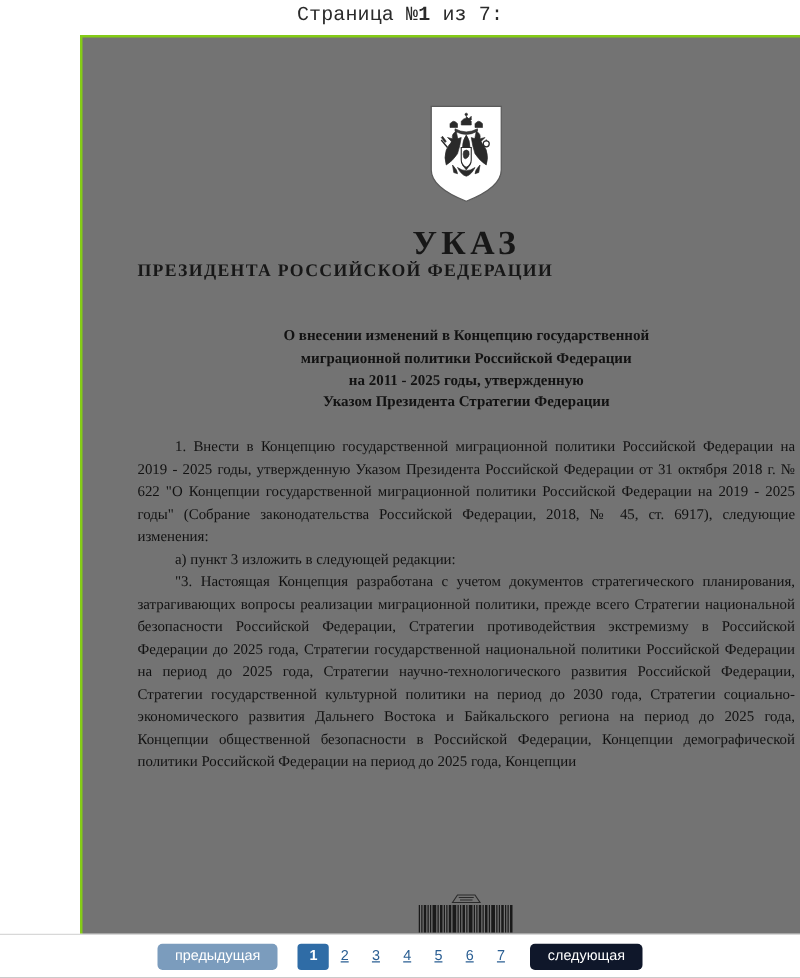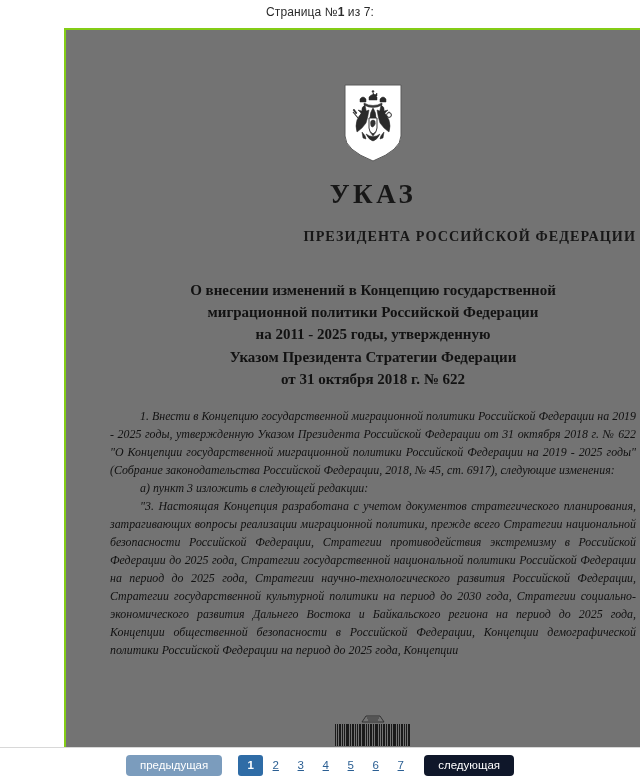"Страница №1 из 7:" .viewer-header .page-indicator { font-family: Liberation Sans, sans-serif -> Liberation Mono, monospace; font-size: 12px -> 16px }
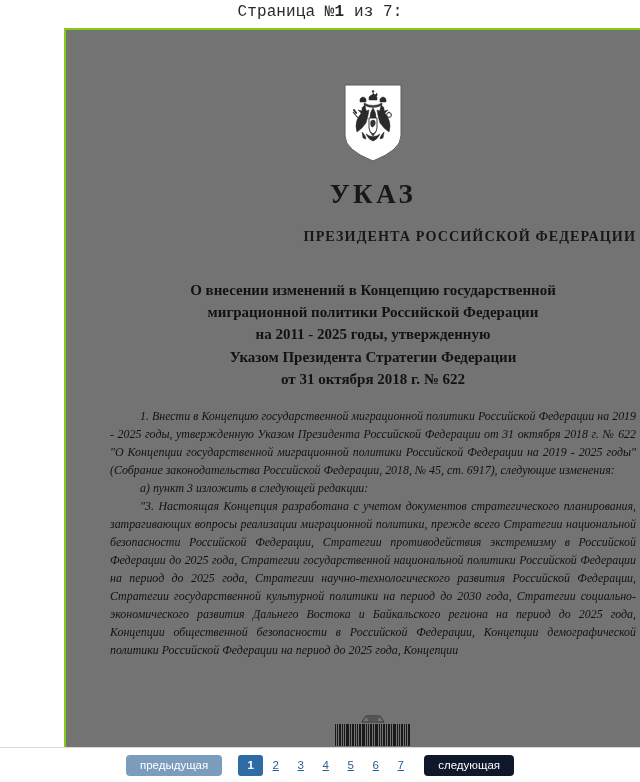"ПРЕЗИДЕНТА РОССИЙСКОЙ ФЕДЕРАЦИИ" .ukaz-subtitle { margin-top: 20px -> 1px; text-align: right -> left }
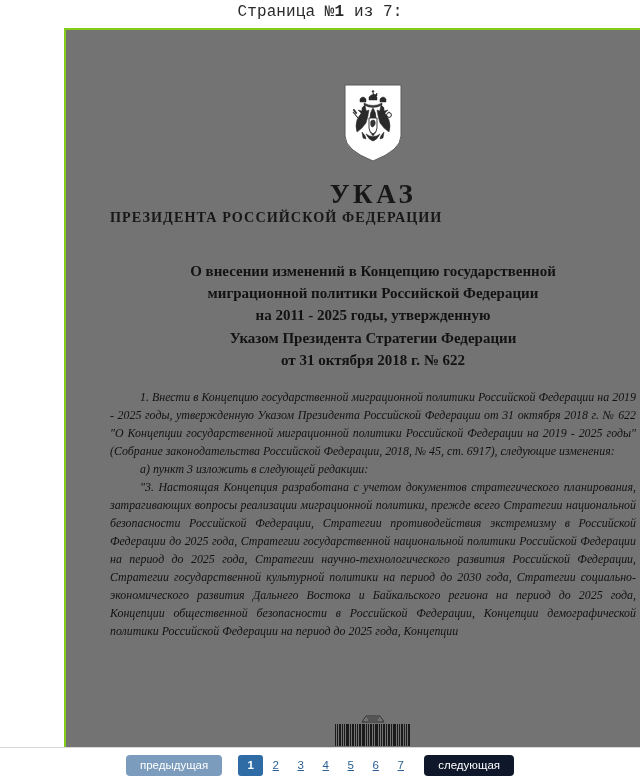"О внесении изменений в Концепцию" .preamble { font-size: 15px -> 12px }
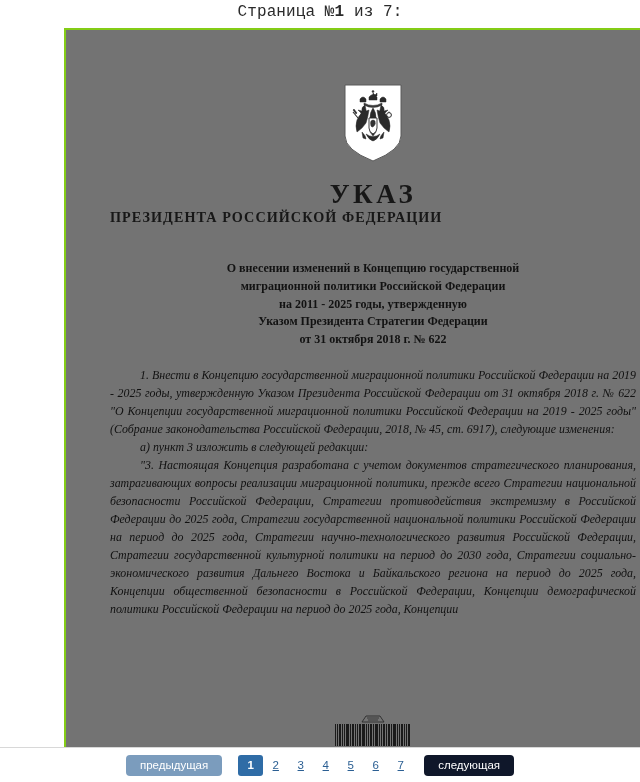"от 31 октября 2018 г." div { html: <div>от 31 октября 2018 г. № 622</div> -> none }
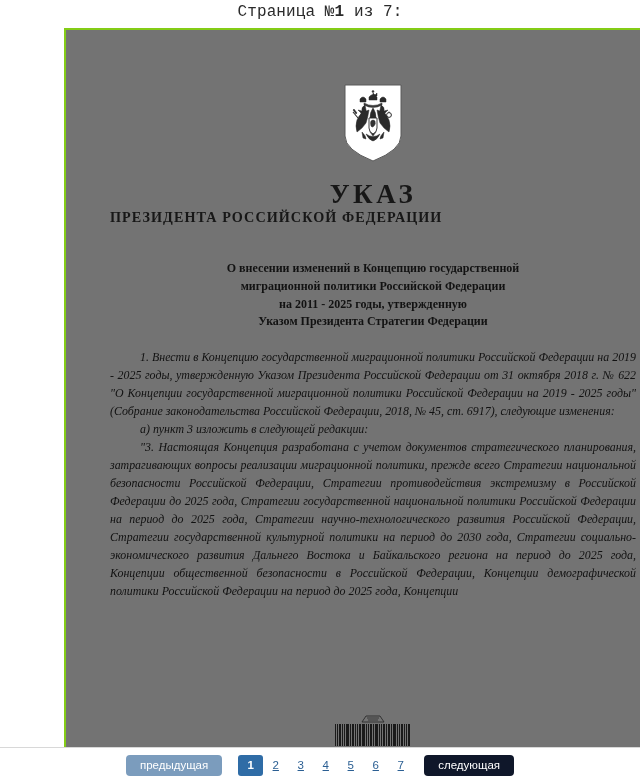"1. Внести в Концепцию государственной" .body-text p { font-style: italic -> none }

--

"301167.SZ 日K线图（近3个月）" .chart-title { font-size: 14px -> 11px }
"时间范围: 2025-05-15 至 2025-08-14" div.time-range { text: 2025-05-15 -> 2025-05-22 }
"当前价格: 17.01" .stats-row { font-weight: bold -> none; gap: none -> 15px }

* * *

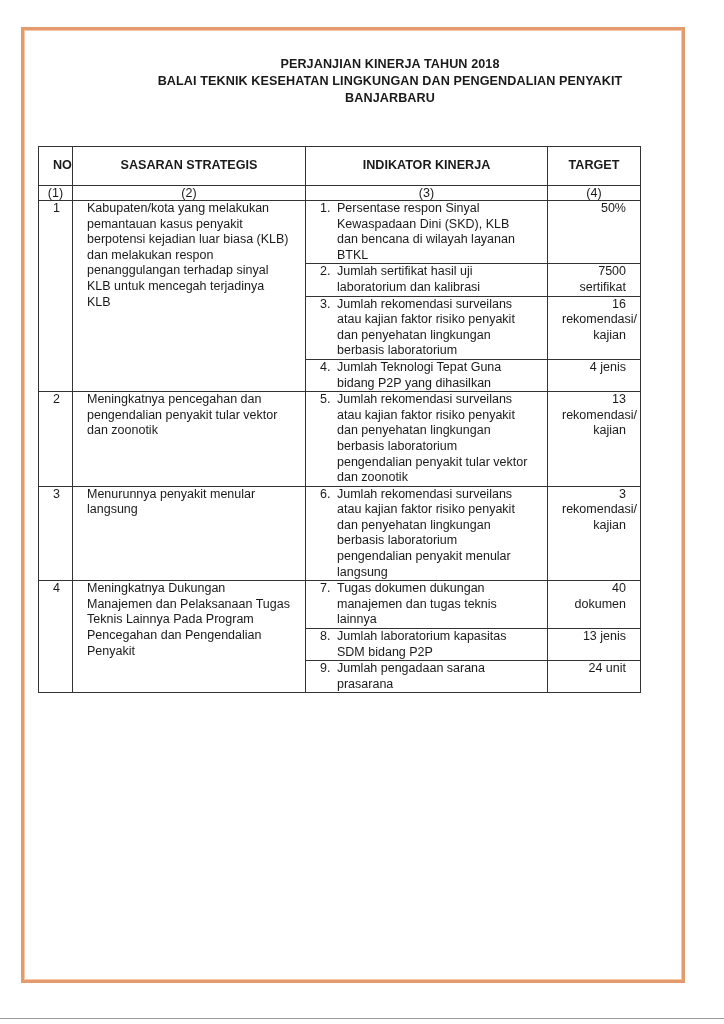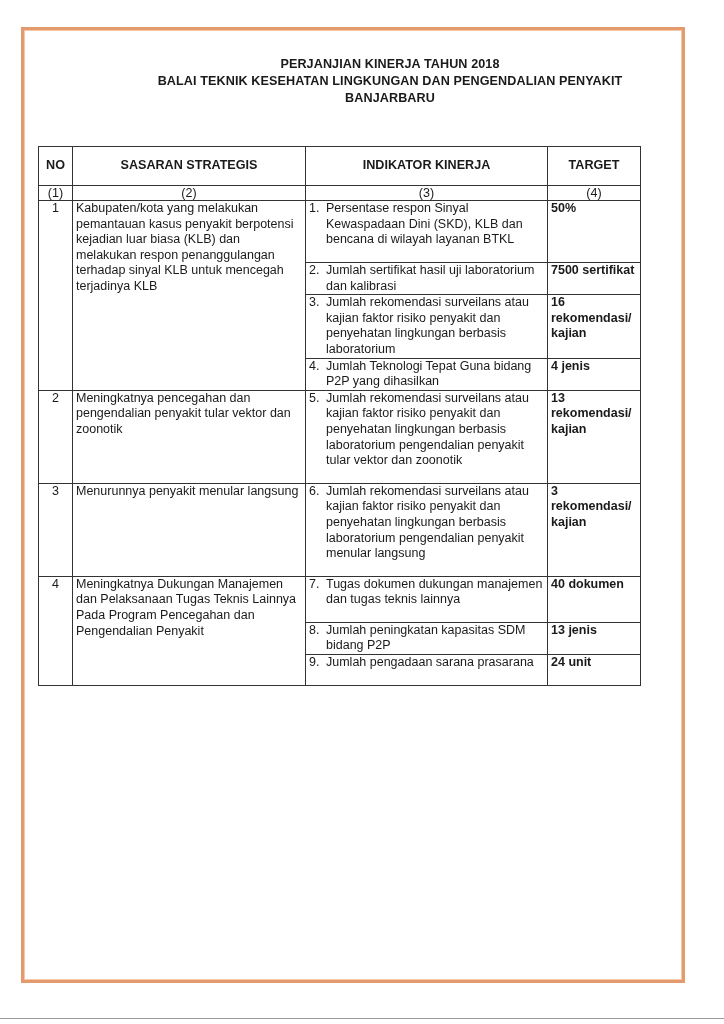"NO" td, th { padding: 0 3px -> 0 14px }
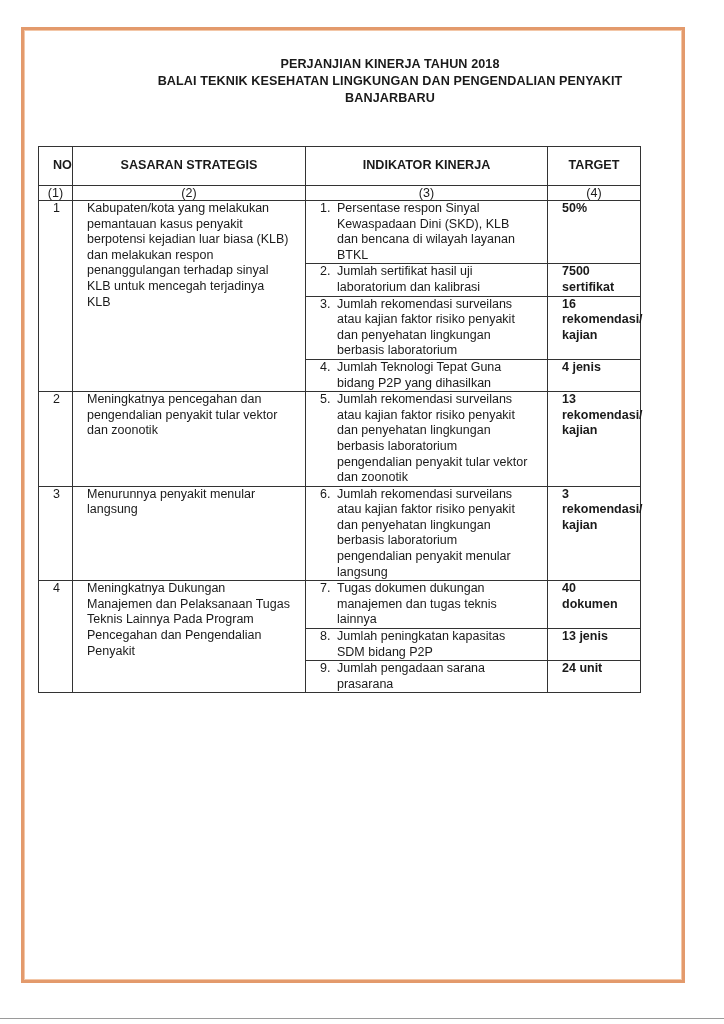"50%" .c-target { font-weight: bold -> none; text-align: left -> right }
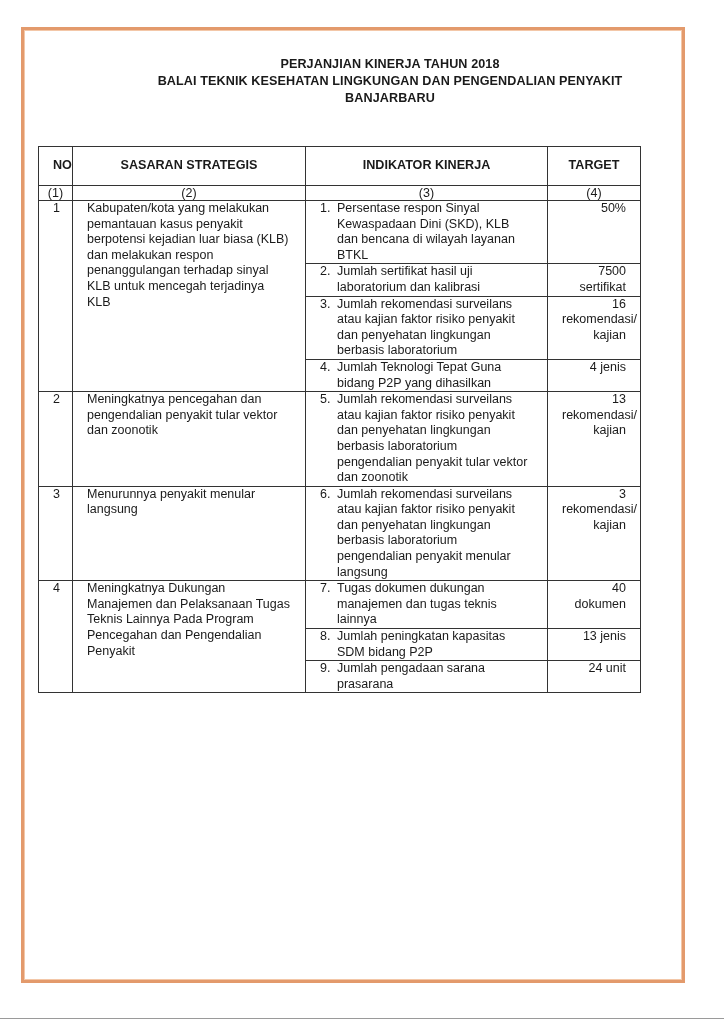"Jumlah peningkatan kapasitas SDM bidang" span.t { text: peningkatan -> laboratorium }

### [What is being asked]
Using the data above, retype exactly and only the lines from the one containing "Liberation Sans, sans-serif" up to and including the one containing "Внести в Концепцию", with no pictures carried over.

### [Answer space]
"Страница №1 из 7:" .viewer-header .page-indicator { font-family: Liberation Sans, sans-serif -> Liberation Mono, monospace; font-size: 12px -> 16px }
"ПРЕЗИДЕНТА РОССИЙСКОЙ ФЕДЕРАЦИИ" .ukaz-subtitle { margin-top: 20px -> 1px; text-align: right -> left }
"О внесении изменений в Концепцию" .preamble { font-size: 15px -> 12px }
"от 31 октября 2018 г." div { html: <div>от 31 октября 2018 г. № 622</div> -> none }
"1. Внести в Концепцию государственной" .body-text p { font-style: italic -> none }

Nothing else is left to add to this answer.